• **EXERCISE PROMPT**
Transcribe the whole listing without a single picture.

--------------------------------------------------

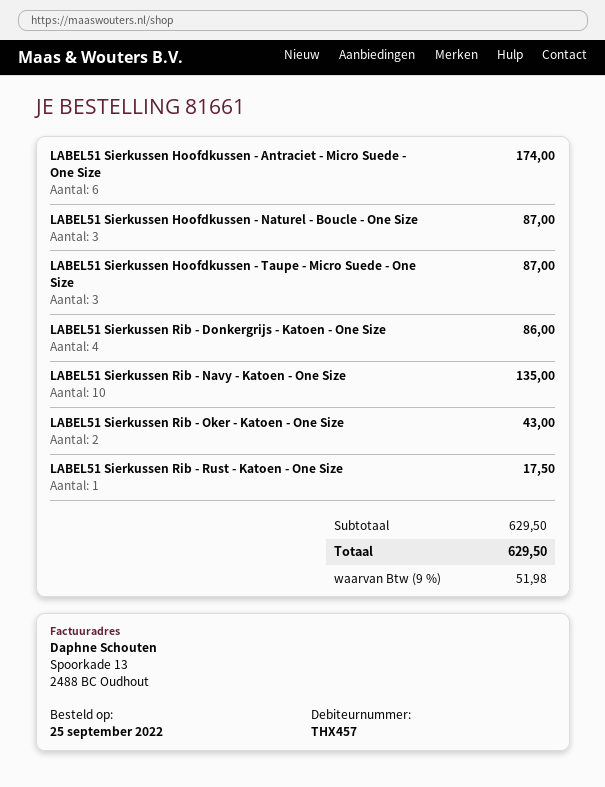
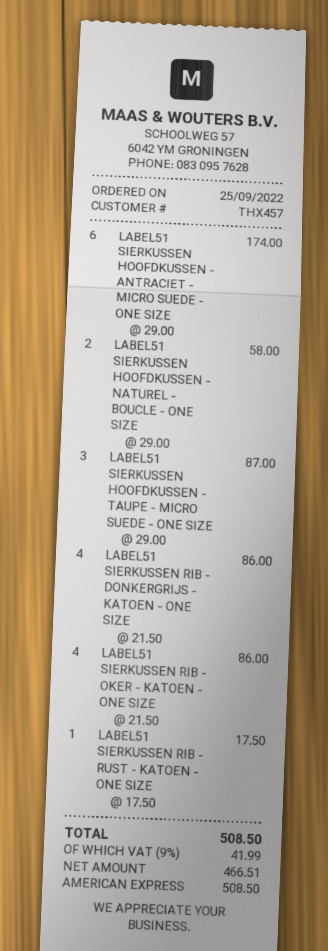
LABEL51 Sierkussen Hoofdkussen - Naturel - Boucle - One Size: 3 for 87.00 -> 2 for 58.00
LABEL51 Sierkussen Rib - Navy - Katoen - One Size: 10 for 135.00 -> none
LABEL51 Sierkussen Rib - Oker - Katoen - One Size: 2 for 43.00 -> 4 for 86.00
tax: 9% = 51.98 -> 9% = 41.99
total: 629.50 -> 508.50

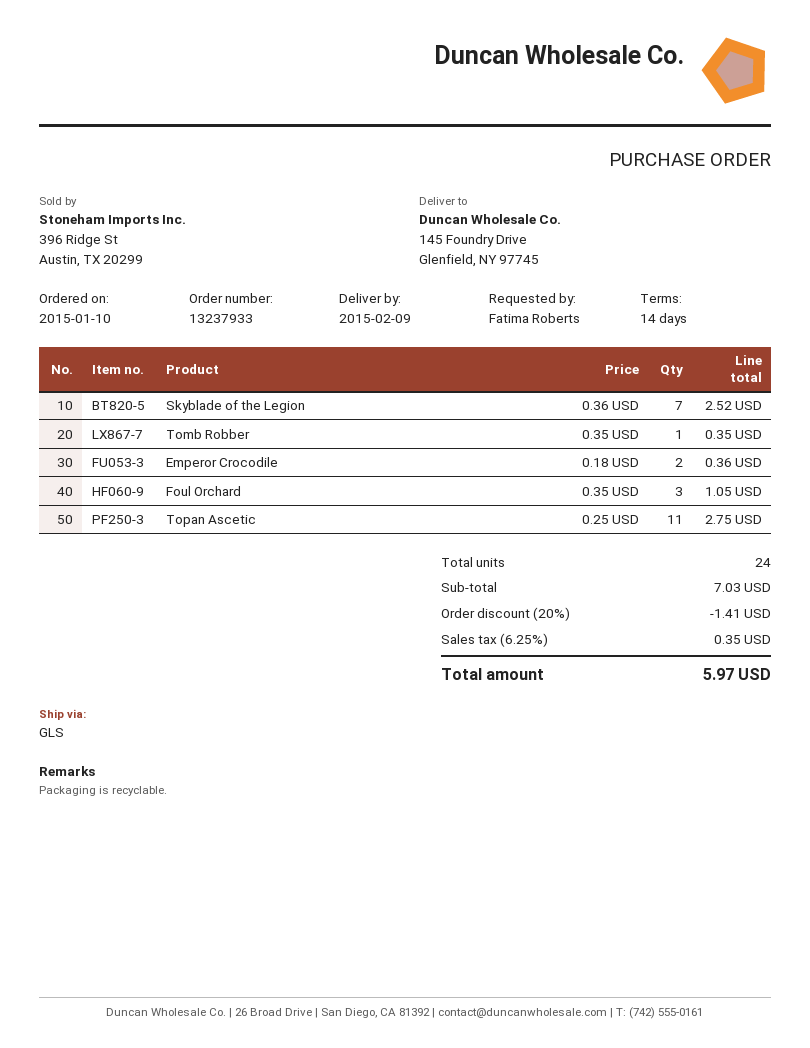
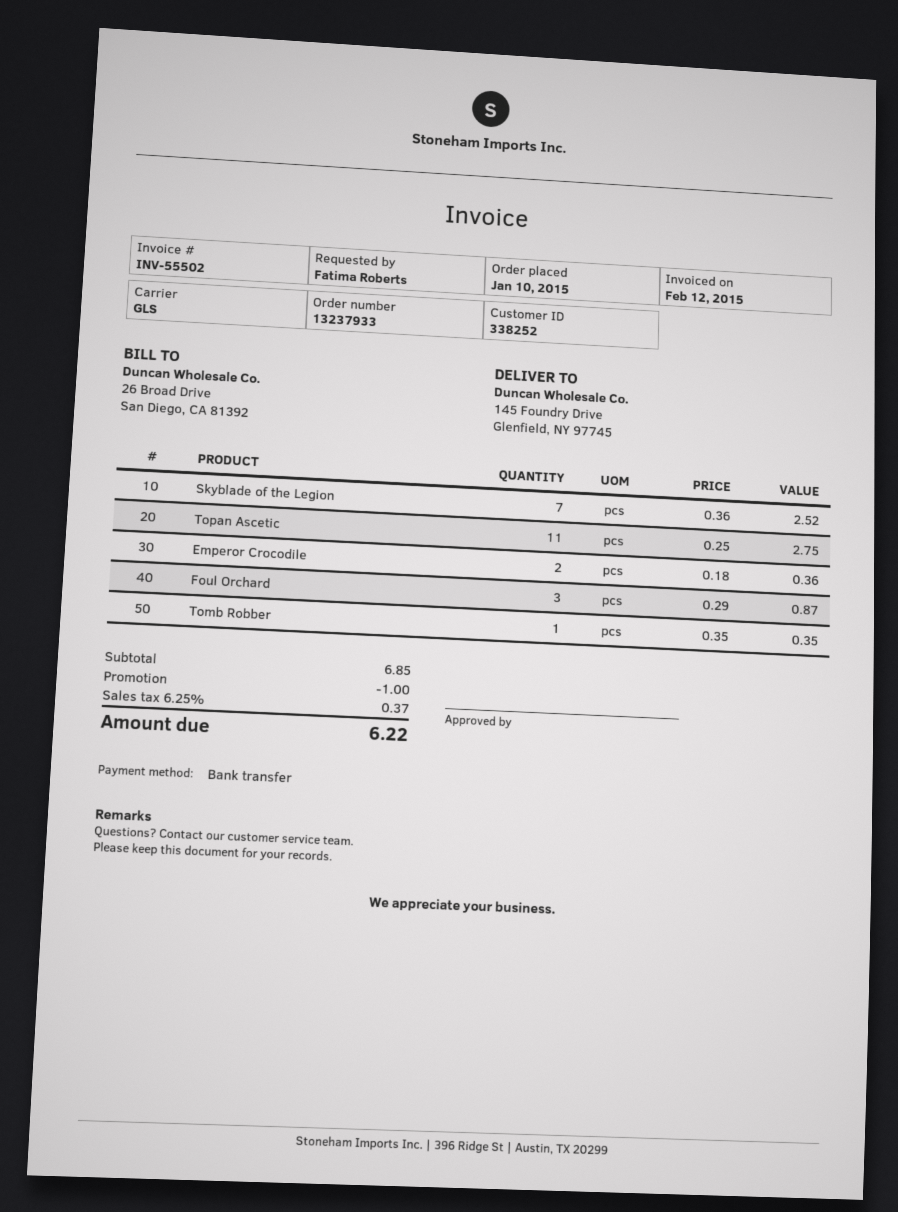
Foul Orchard: 3 x 0.35 = 1.05 -> 3 x 0.29 = 0.87
subtotal: 7.03 -> 6.85
discount: 1.41 -> 1.00
tax: 6.25% = 0.35 -> 6.25% = 0.37
total: 5.97 -> 6.22

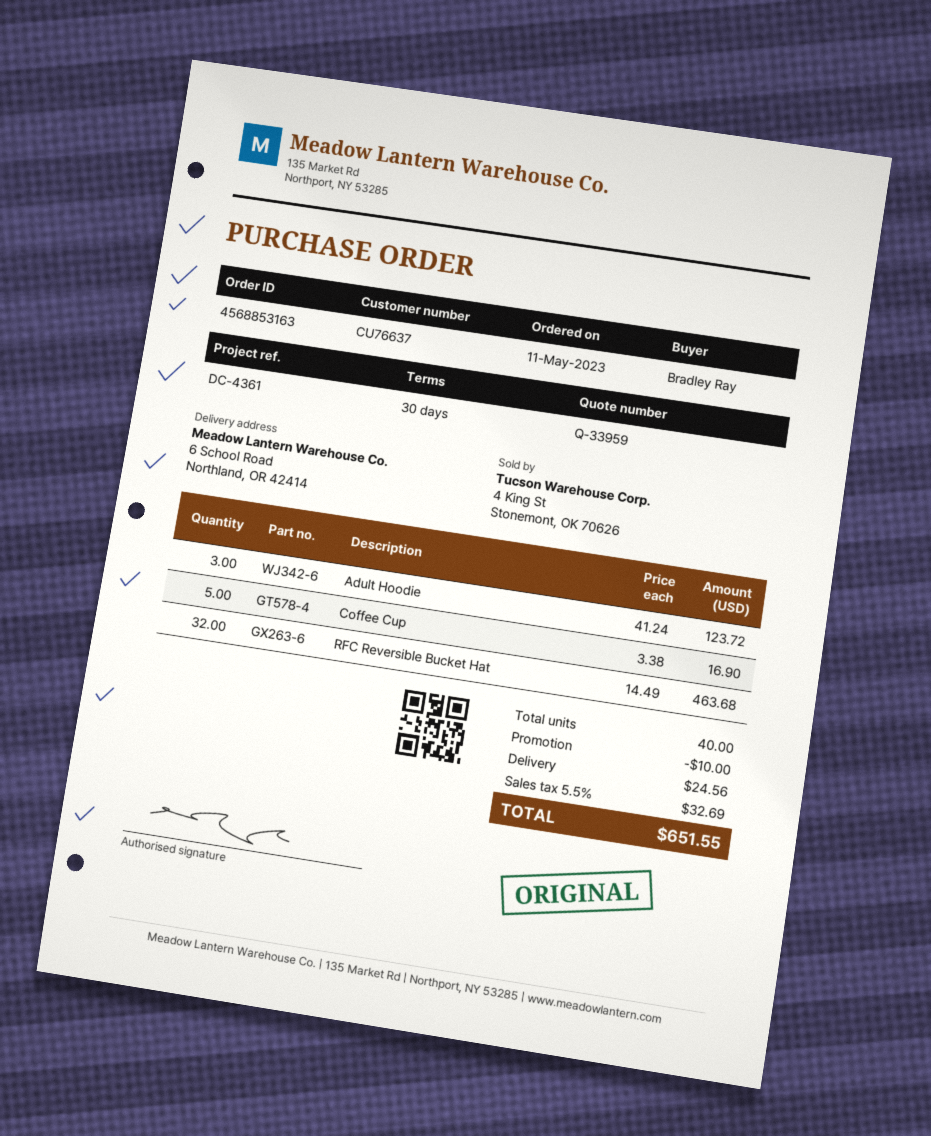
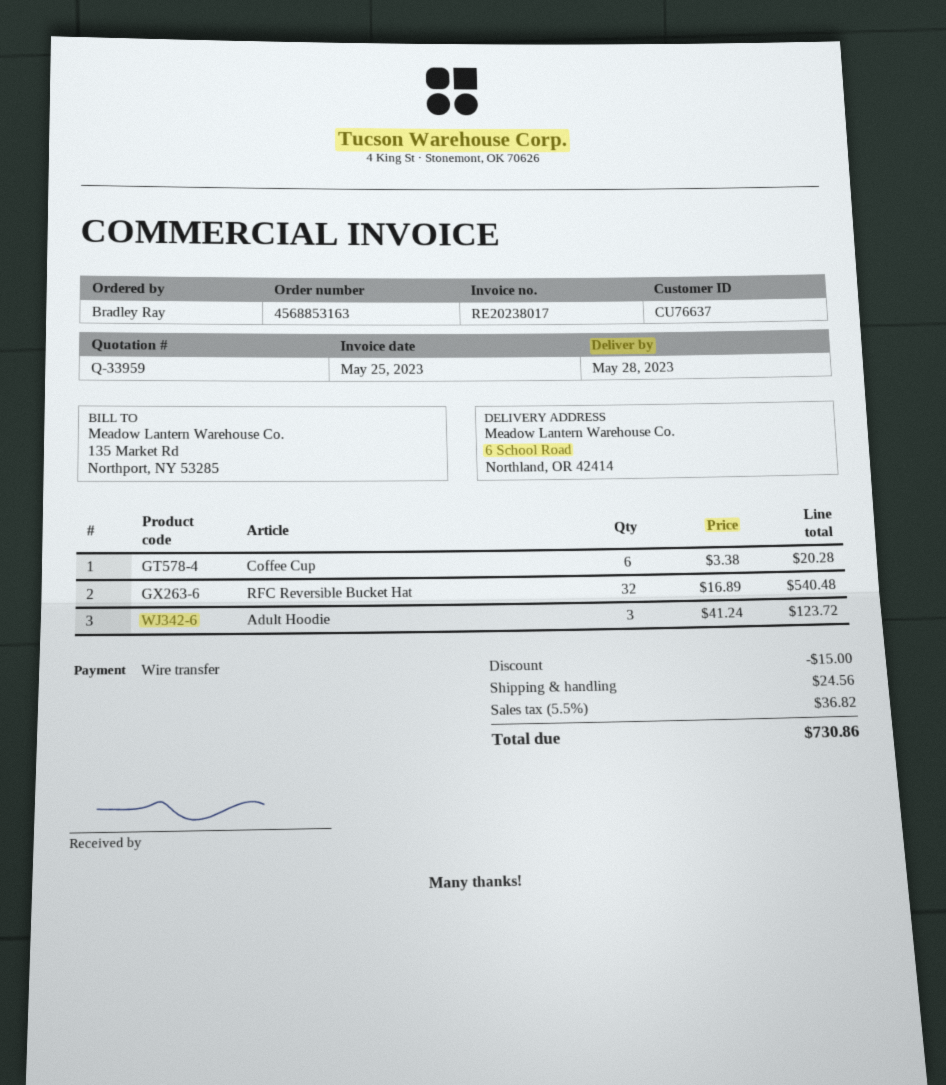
Coffee Cup: 5 x 3.38 = 16.90 -> 6 x 3.38 = 20.28
RFC Reversible Bucket Hat: 32 x 14.49 = 463.68 -> 32 x 16.89 = 540.48
discount: 10.00 -> 15.00
tax: 5.5% = 32.69 -> 5.5% = 36.82
total: 651.55 -> 730.86

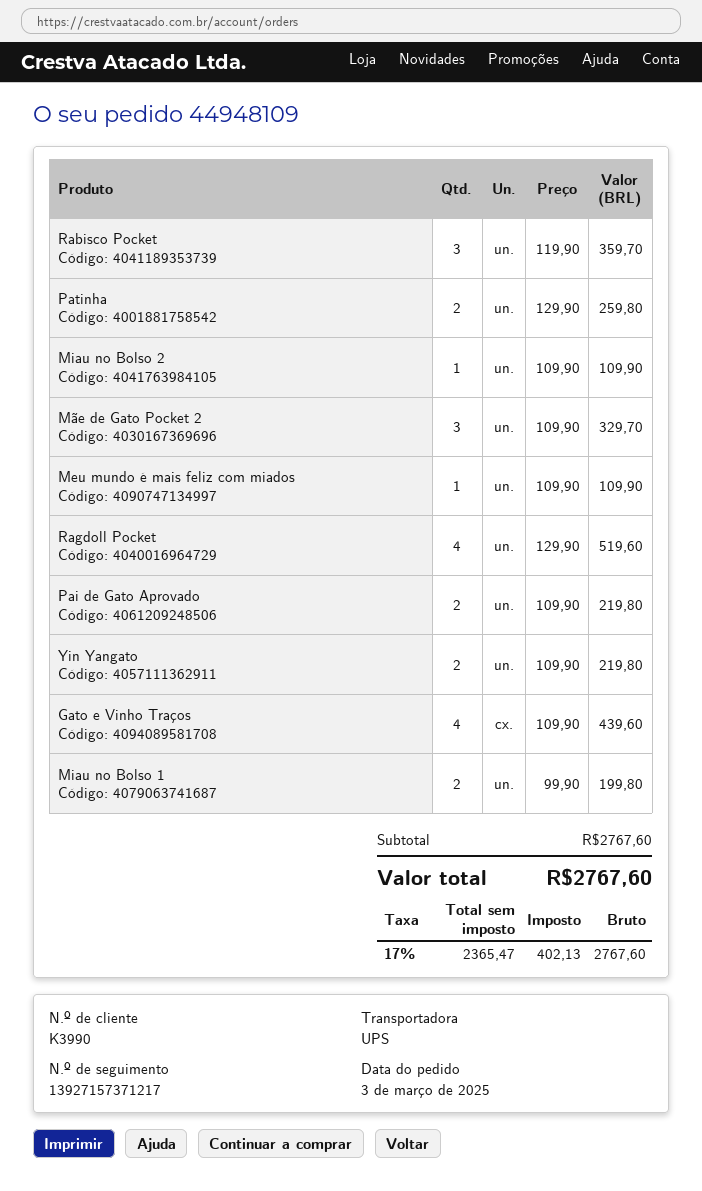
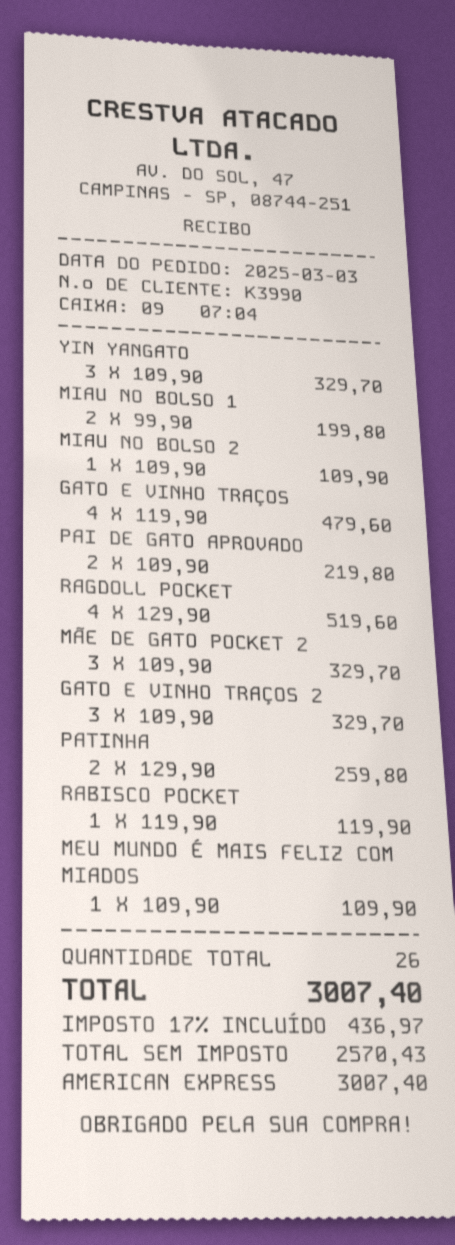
Rabisco Pocket: 3 x 119.90 = 359.70 -> 1 x 119.90 = 119.90
Yin Yangato: 2 x 109.90 = 219.80 -> 3 x 109.90 = 329.70
Gato e Vinho Traços: 4 x 109.90 = 439.60 -> 4 x 119.90 = 479.60
GATO E VINHO TRAÇOS 2: none -> 3 x 109.90 = 329.70
net: 2365.47 -> 2570.43
tax: 17% = 402.13 -> 17% = 436.97
total: 2767.60 -> 3007.40

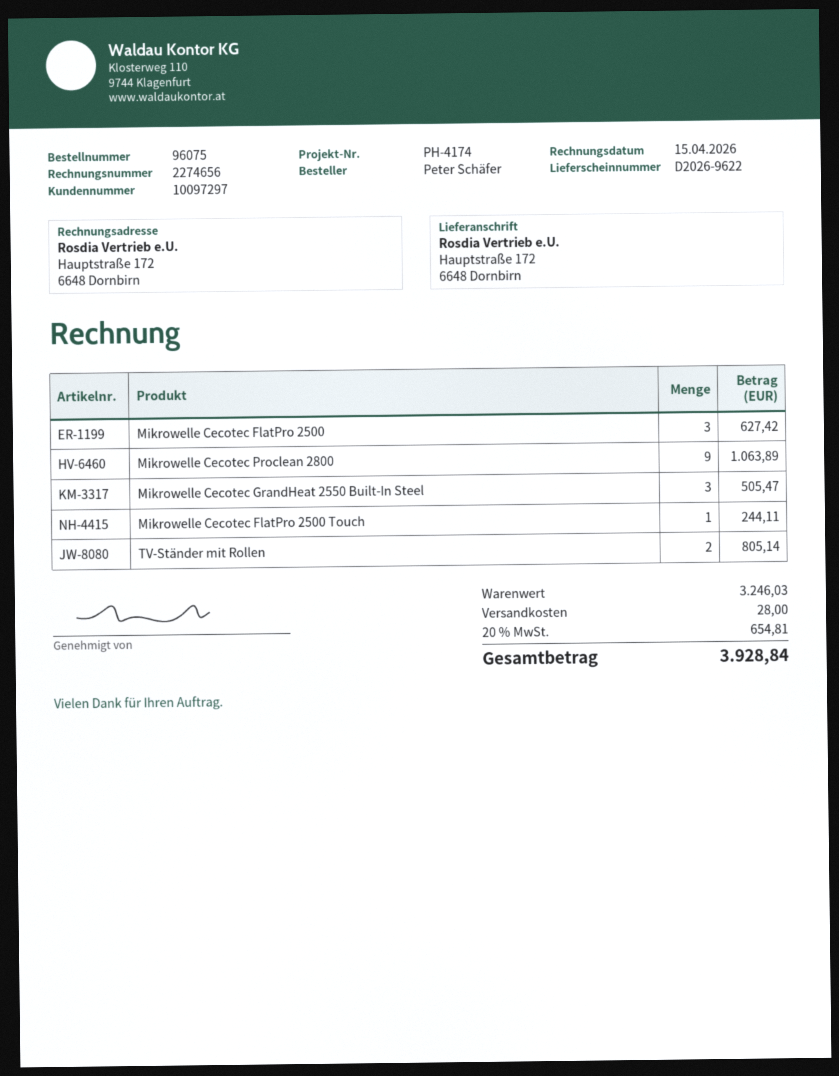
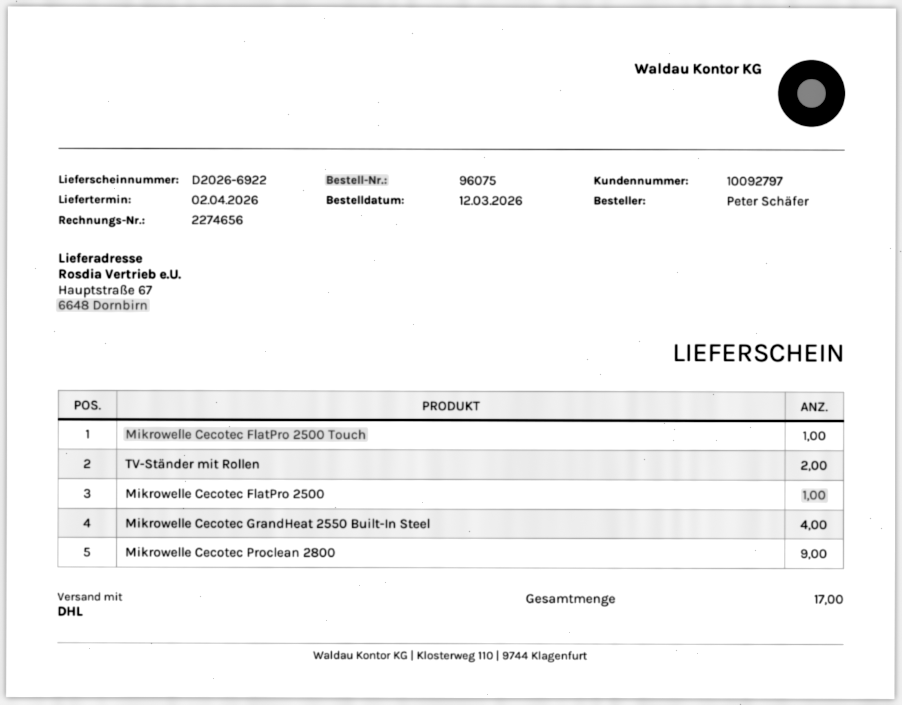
delivery note number: D2026-9622 -> D2026-6922
customer number: 10097297 -> 10092797
ship to: Hauptstraße 172, 6648 Dornbirn -> Hauptstraße 67, 6648 Dornbirn
Mikrowelle Cecotec FlatPro 2500: 3 -> 1
Mikrowelle Cecotec GrandHeat 2550 Built-In Steel: 3 -> 4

--------------------------------------------------

• **RESPONSE**
LABEL51 Sierkussen Hoofdkussen - Naturel - Boucle - One Size: 3 for 87.00 -> 2 for 58.00
LABEL51 Sierkussen Rib - Navy - Katoen - One Size: 10 for 135.00 -> none
LABEL51 Sierkussen Rib - Oker - Katoen - One Size: 2 for 43.00 -> 4 for 86.00
tax: 9% = 51.98 -> 9% = 41.99
total: 629.50 -> 508.50

Foul Orchard: 3 x 0.35 = 1.05 -> 3 x 0.29 = 0.87
subtotal: 7.03 -> 6.85
discount: 1.41 -> 1.00
tax: 6.25% = 0.35 -> 6.25% = 0.37
total: 5.97 -> 6.22

Coffee Cup: 5 x 3.38 = 16.90 -> 6 x 3.38 = 20.28
RFC Reversible Bucket Hat: 32 x 14.49 = 463.68 -> 32 x 16.89 = 540.48
discount: 10.00 -> 15.00
tax: 5.5% = 32.69 -> 5.5% = 36.82
total: 651.55 -> 730.86

Rabisco Pocket: 3 x 119.90 = 359.70 -> 1 x 119.90 = 119.90
Yin Yangato: 2 x 109.90 = 219.80 -> 3 x 109.90 = 329.70
Gato e Vinho Traços: 4 x 109.90 = 439.60 -> 4 x 119.90 = 479.60
GATO E VINHO TRAÇOS 2: none -> 3 x 109.90 = 329.70
net: 2365.47 -> 2570.43
tax: 17% = 402.13 -> 17% = 436.97
total: 2767.60 -> 3007.40

delivery note number: D2026-9622 -> D2026-6922
customer number: 10097297 -> 10092797
ship to: Hauptstraße 172, 6648 Dornbirn -> Hauptstraße 67, 6648 Dornbirn
Mikrowelle Cecotec FlatPro 2500: 3 -> 1
Mikrowelle Cecotec GrandHeat 2550 Built-In Steel: 3 -> 4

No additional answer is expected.